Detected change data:
BEGIN
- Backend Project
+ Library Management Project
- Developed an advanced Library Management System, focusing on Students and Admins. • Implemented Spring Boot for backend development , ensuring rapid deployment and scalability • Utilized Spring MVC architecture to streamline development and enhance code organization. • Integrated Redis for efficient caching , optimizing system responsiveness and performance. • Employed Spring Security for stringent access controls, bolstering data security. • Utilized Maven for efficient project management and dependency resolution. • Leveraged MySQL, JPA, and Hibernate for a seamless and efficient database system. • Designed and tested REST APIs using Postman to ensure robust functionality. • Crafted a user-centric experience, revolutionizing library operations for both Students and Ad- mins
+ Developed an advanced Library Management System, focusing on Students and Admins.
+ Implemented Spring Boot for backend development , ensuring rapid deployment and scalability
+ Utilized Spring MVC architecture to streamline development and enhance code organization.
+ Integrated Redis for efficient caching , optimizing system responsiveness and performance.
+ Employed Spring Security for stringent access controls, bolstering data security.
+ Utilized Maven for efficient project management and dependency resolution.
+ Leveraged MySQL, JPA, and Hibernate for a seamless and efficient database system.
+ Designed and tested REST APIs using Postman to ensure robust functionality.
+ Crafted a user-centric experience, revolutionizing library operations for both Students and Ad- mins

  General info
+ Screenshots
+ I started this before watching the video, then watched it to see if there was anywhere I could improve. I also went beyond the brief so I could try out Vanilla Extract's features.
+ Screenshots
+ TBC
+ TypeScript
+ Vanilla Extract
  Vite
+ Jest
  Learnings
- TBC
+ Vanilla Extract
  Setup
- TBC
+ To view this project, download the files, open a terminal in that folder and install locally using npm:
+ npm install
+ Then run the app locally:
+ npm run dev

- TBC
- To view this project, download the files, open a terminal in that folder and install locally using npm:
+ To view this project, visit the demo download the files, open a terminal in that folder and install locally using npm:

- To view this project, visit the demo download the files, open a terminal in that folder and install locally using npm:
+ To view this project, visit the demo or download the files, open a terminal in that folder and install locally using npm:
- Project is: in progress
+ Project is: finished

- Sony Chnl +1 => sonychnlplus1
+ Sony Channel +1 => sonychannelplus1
END
ACTIVITY:
Starting at the first line and ending at the last, retype the entries above.

RESPONSE TO THIS EXERCISE:
- Backend Project
+ Library Management Project
- Developed an advanced Library Management System, focusing on Students and Admins. • Implemented Spring Boot for backend development , ensuring rapid deployment and scalability • Utilized Spring MVC architecture to streamline development and enhance code organization. • Integrated Redis for efficient caching , optimizing system responsiveness and performance. • Employed Spring Security for stringent access controls, bolstering data security. • Utilized Maven for efficient project management and dependency resolution. • Leveraged MySQL, JPA, and Hibernate for a seamless and efficient database system. • Designed and tested REST APIs using Postman to ensure robust functionality. • Crafted a user-centric experience, revolutionizing library operations for both Students and Ad- mins
+ Developed an advanced Library Management System, focusing on Students and Admins.
+ Implemented Spring Boot for backend development , ensuring rapid deployment and scalability
+ Utilized Spring MVC architecture to streamline development and enhance code organization.
+ Integrated Redis for efficient caching , optimizing system responsiveness and performance.
+ Employed Spring Security for stringent access controls, bolstering data security.
+ Utilized Maven for efficient project management and dependency resolution.
+ Leveraged MySQL, JPA, and Hibernate for a seamless and efficient database system.
+ Designed and tested REST APIs using Postman to ensure robust functionality.
+ Crafted a user-centric experience, revolutionizing library operations for both Students and Ad- mins

  General info
+ Screenshots
+ I started this before watching the video, then watched it to see if there was anywhere I could improve. I also went beyond the brief so I could try out Vanilla Extract's features.
+ Screenshots
+ TBC
+ TypeScript
+ Vanilla Extract
  Vite
+ Jest
  Learnings
- TBC
+ Vanilla Extract
  Setup
- TBC
+ To view this project, download the files, open a terminal in that folder and install locally using npm:
+ npm install
+ Then run the app locally:
+ npm run dev

- TBC
- To view this project, download the files, open a terminal in that folder and install locally using npm:
+ To view this project, visit the demo download the files, open a terminal in that folder and install locally using npm:

- To view this project, visit the demo download the files, open a terminal in that folder and install locally using npm:
+ To view this project, visit the demo or download the files, open a terminal in that folder and install locally using npm:
- Project is: in progress
+ Project is: finished

- Sony Chnl +1 => sonychnlplus1
+ Sony Channel +1 => sonychannelplus1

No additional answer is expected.